[rrd-users] Aggregate/combine several RRDs

Fri Jun 20 10:59:58 CEST 2008

On Fri, Jun 20, 2008 at 09:41:18AM +0200, Raimund Berger wrote:

> The question is still of technical interest though, whether to create
> intermediate RRDs for this kind of usage. This basically boils down to
> the computing versus storage cost question I guess, plus the issue of
> creating an additional point of error/failure.

Creating another RRDfile isn't hard to do.  Filling it with numbers
isn't hard either.  The biggest challenge is to get your minimum and
maximum rates correct.

When reading a previous RRD (e.g. with fetch) you will get rates.
This probably means your new RRD should have data source type GAUGE.

If you need to be able to set minimum, maximum and average, you will
need to compute a combination of three updates per interval which
get it exactly right.

Thinking out loud, hoping that someone else can point this group
to a better algorithm or knows shortcuts:

Goal: set Rmin, Ravg, Rmax (minimum,average,maximum rate) for one
RRDtool interval (e.g. in the RRA which has 86400 seconds per CDP,
two years back).  Obviously this means heartbeat should allow for
such a large interval.

Take Ravg as the basis. Needed: find two intervals Tmin and Tmax
so that Rmin*Tmin + Rmax+Tmax equals Ravg*(Tmin+Tmax). In addition
to this, Tmin+Tmax cannot be larger than Tavg (the entire interval
duration).

Start by setting both Tmin and Tmax to half Tavg.

If (Rmin+Rmax)<Ravg {
    decrease Tmin, but no shorter than 1 second.
    If (Rmin*Tmin+Rmax*Tmax) is still < Ravg*Tavg, increase Tmax. It
    should never happen that Tmax becomes >= Tavg. (error condition)
} elseif (Rmin+Rmax)>Ravg {
    decrease Tmax, but no shorter than 1 second.
    If (Rmin*Tmin+Rmax*Tmax) is still > Ravg*Tavg, increase Tmin. It
    should never happen that Tmin becomes >= Tavg. (error condition)
}
The new Tavg becomes Tavg-(Tmin+Tmax).  If it is <0 then there has
to be something wrong in the source RRD.  Abort.

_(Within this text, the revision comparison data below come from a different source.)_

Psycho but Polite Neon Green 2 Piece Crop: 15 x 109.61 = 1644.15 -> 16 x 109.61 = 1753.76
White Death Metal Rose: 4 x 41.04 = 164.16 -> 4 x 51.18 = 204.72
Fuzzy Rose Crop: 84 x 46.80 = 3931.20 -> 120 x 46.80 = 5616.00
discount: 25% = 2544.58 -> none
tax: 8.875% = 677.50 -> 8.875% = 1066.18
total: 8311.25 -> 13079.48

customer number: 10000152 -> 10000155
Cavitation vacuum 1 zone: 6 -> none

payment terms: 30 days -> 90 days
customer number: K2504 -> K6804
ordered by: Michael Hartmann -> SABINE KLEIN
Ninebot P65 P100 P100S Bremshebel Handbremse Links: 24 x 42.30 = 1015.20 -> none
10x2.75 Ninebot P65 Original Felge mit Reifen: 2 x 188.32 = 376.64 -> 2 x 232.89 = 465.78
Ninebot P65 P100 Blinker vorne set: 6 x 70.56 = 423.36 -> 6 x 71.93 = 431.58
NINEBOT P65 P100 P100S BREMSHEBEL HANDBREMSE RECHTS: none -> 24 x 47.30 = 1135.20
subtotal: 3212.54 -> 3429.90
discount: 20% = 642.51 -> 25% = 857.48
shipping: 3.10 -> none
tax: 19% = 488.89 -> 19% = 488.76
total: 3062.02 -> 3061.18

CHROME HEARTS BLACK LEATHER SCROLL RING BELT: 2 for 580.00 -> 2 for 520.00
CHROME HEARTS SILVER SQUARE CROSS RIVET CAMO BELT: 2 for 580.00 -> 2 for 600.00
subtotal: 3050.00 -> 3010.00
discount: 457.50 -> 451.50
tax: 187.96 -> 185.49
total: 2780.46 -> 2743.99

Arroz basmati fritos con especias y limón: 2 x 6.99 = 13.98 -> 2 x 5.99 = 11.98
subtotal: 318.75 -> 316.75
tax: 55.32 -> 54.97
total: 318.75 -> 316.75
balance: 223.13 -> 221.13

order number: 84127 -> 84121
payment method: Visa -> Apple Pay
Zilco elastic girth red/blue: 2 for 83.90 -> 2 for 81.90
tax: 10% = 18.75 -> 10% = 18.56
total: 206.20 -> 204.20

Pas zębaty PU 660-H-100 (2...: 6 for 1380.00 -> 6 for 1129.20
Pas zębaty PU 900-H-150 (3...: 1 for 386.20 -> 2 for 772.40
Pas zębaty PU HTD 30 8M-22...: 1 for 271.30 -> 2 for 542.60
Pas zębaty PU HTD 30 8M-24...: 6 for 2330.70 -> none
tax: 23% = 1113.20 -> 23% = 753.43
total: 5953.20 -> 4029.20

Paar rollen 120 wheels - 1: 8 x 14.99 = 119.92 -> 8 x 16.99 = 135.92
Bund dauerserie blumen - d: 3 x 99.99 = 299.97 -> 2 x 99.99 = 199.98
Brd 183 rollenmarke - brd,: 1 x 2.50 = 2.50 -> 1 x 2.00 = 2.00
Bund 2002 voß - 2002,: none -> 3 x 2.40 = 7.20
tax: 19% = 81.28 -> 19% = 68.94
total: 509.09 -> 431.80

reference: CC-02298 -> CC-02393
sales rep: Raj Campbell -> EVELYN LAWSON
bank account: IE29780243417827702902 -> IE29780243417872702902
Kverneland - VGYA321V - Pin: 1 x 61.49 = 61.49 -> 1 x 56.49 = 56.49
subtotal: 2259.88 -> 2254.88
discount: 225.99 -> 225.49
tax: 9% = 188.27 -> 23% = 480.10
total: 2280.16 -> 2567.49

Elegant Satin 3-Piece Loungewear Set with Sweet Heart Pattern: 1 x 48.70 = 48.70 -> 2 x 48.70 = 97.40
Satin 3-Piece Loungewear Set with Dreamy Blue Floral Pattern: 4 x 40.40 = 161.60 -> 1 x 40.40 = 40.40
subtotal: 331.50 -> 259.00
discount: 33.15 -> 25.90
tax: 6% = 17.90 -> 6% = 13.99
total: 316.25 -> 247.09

Now perform two or three updates:
* update with Rmin for Tmin
* update with Rmax for Tmax
* if Tavg is not zero, update with Ravg for Tavg.

To visualize this algorithm:
Think of a rectangle "A", Ravg high and Tavg wide.  Overlayed are two
other rectangles "B" and "C": Rmin high half Tavg wide, and Rmax high
half Ravg wide.  In the process a rectangle "D" can be created, Ravg
high and just wide enough to that the combined width of B+C+D equals
the width of A.

The algorithm looks at the average height of the two smaller rectangles.
If it happens to be just fine, the if-then-else does nothing.

If the average is too low, rectangle B needs to become smaller.
If it cannot be made small enough, rectangle C needs to be taller.

Similarly: if the average is too high, rectangle C needs to be made
smaller and, if still not good, B needs to be taller.

If the combined width of B and C is larger than that of A, then I
believe something has to be wrong in the original data.  If it is
smaller, then just fill the remaining time with rectangle D which,
due to its height, has no impact on the average.

What do you think?  Am I on the right track here?  Has someone
already implemented this or a similar technique?

And should we discuss this here or on rrd-developers?

-- 
Alex van den Bogaerdt
http://www.vandenbogaerdt.nl/rrdtool/